Every record must be given again word for word; no picture belongs in the copy.
Start of MATERIAL FOR THE TASK
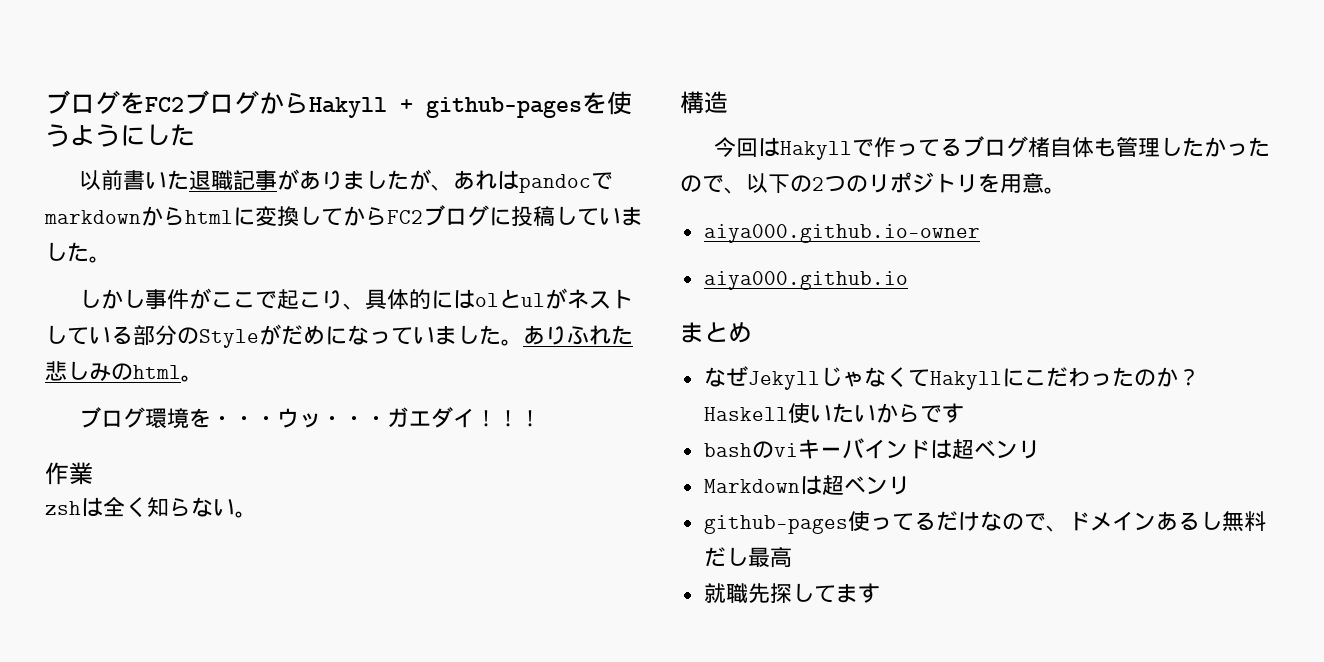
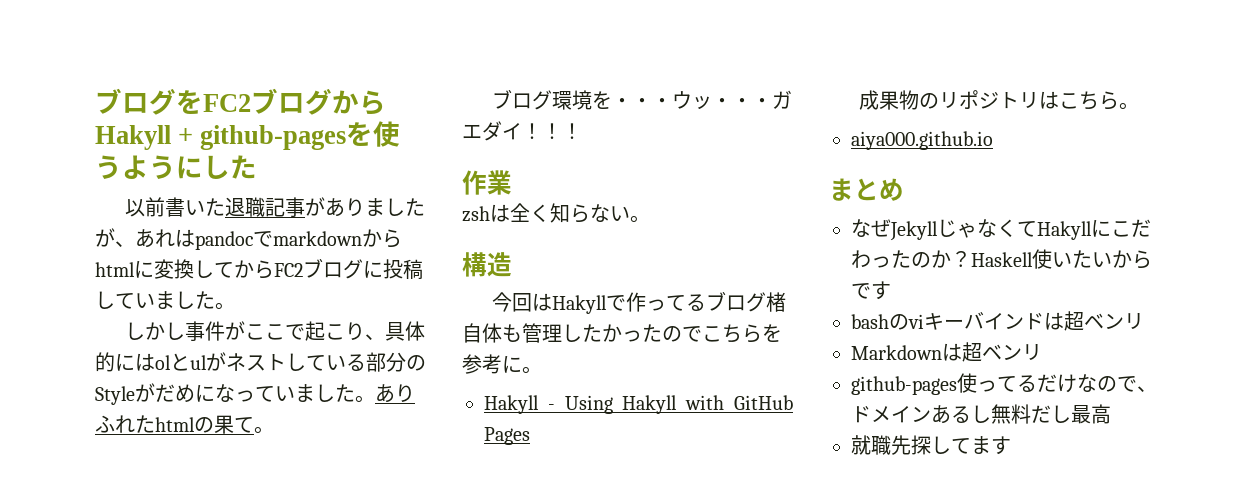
- ありふれた悲しみのhtml。
+ ありふれたhtmlの果て。
- 今回はHakyllで作ってるブログ楮自体も管理したかったので、以下の2つのリポジトリを用意。
- aiya000.github.io-owner
+ 今回はHakyllで作ってるブログ楮自体も管理したかったのでこちらを参考に。
+ Hakyll - Using Hakyll with GitHub Pages
+ 成果物のリポジトリはこちら。

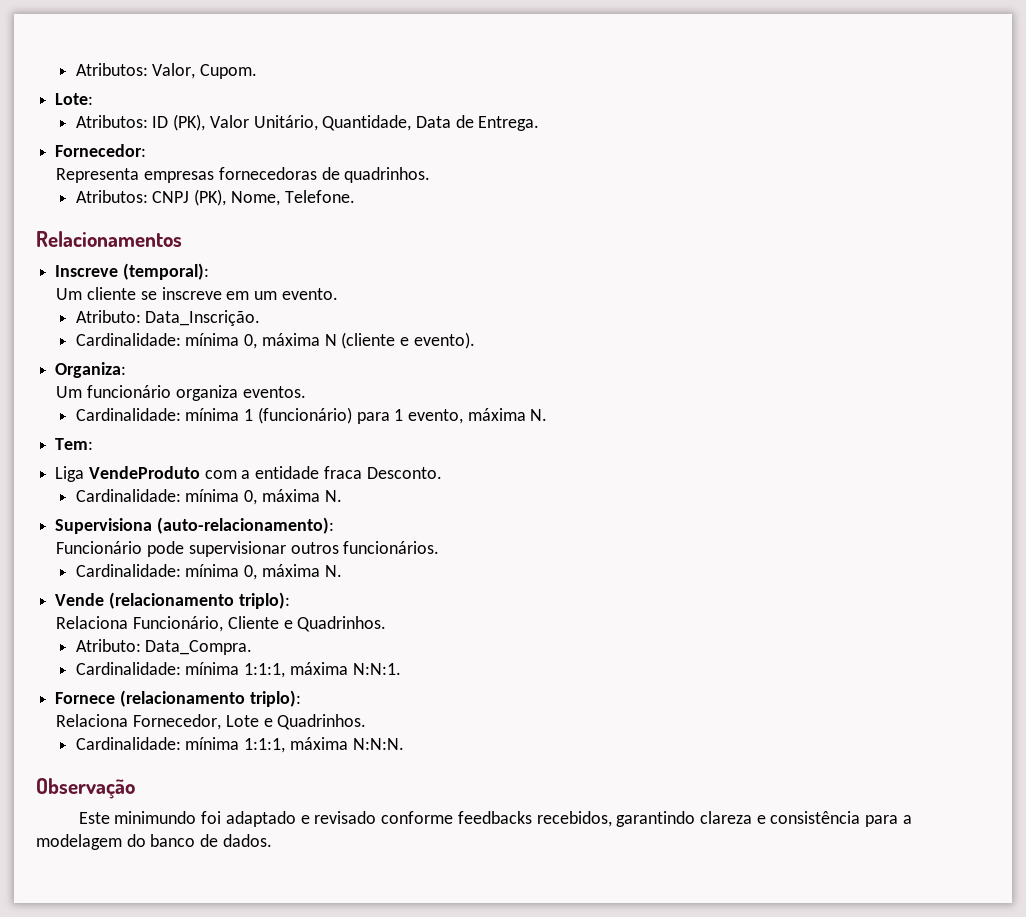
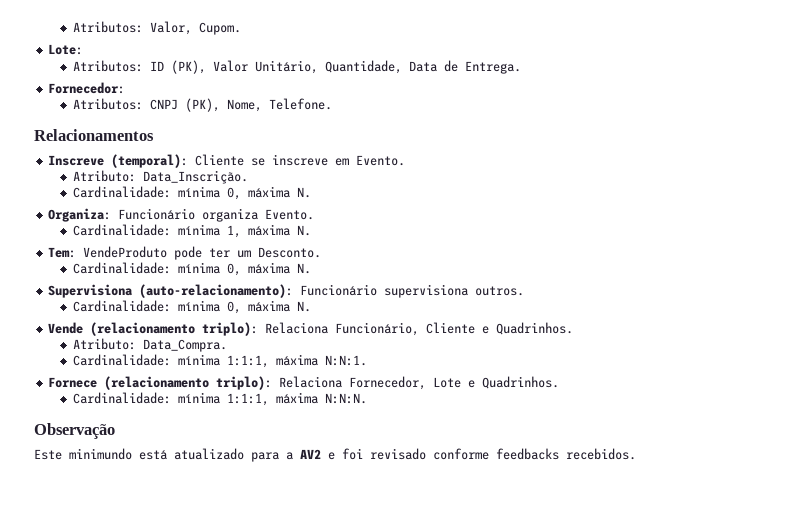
- Representa empresas fornecedoras de quadrinhos.
- Inscreve (temporal):
- Um cliente se inscreve em um evento.
+ Inscreve (temporal): Cliente se inscreve em Evento.
  Atributo: Data_Inscrição.
- Cardinalidade: mínima 0, máxima N (cliente e evento).
- Organiza:
- Um funcionário organiza eventos.
- Cardinalidade: mínima 1 (funcionário) para 1 evento, máxima N.
- Tem:
- Liga VendeProduto com a entidade fraca Desconto.
+ Cardinalidade: mínima 0, máxima N.
+ Organiza: Funcionário organiza Evento.
+ Cardinalidade: mínima 1, máxima N.
+ Tem: VendeProduto pode ter um Desconto.
- Supervisiona (auto-relacionamento):
- Funcionário pode supervisionar outros funcionários.
+ Supervisiona (auto-relacionamento): Funcionário supervisiona outros.
- Vende (relacionamento triplo):
- Relaciona Funcionário, Cliente e Quadrinhos.
+ Vende (relacionamento triplo): Relaciona Funcionário, Cliente e Quadrinhos.
- Fornece (relacionamento triplo):
- Relaciona Fornecedor, Lote e Quadrinhos.
+ Fornece (relacionamento triplo): Relaciona Fornecedor, Lote e Quadrinhos.
- Este minimundo foi adaptado e revisado conforme feedbacks recebidos, garantindo clareza e consistência para a modelagem do banco de dados.
+ Este minimundo está atualizado para a AV2 e foi revisado conforme feedbacks recebidos.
End of MATERIAL FOR THE TASK
RESPONSE AREA:
- ありふれた悲しみのhtml。
+ ありふれたhtmlの果て。
- 今回はHakyllで作ってるブログ楮自体も管理したかったので、以下の2つのリポジトリを用意。
- aiya000.github.io-owner
+ 今回はHakyllで作ってるブログ楮自体も管理したかったのでこちらを参考に。
+ Hakyll - Using Hakyll with GitHub Pages
+ 成果物のリポジトリはこちら。

- Representa empresas fornecedoras de quadrinhos.
- Inscreve (temporal):
- Um cliente se inscreve em um evento.
+ Inscreve (temporal): Cliente se inscreve em Evento.
  Atributo: Data_Inscrição.
- Cardinalidade: mínima 0, máxima N (cliente e evento).
- Organiza:
- Um funcionário organiza eventos.
- Cardinalidade: mínima 1 (funcionário) para 1 evento, máxima N.
- Tem:
- Liga VendeProduto com a entidade fraca Desconto.
+ Cardinalidade: mínima 0, máxima N.
+ Organiza: Funcionário organiza Evento.
+ Cardinalidade: mínima 1, máxima N.
+ Tem: VendeProduto pode ter um Desconto.
- Supervisiona (auto-relacionamento):
- Funcionário pode supervisionar outros funcionários.
+ Supervisiona (auto-relacionamento): Funcionário supervisiona outros.
- Vende (relacionamento triplo):
- Relaciona Funcionário, Cliente e Quadrinhos.
+ Vende (relacionamento triplo): Relaciona Funcionário, Cliente e Quadrinhos.
- Fornece (relacionamento triplo):
- Relaciona Fornecedor, Lote e Quadrinhos.
+ Fornece (relacionamento triplo): Relaciona Fornecedor, Lote e Quadrinhos.
- Este minimundo foi adaptado e revisado conforme feedbacks recebidos, garantindo clareza e consistência para a modelagem do banco de dados.
+ Este minimundo está atualizado para a AV2 e foi revisado conforme feedbacks recebidos.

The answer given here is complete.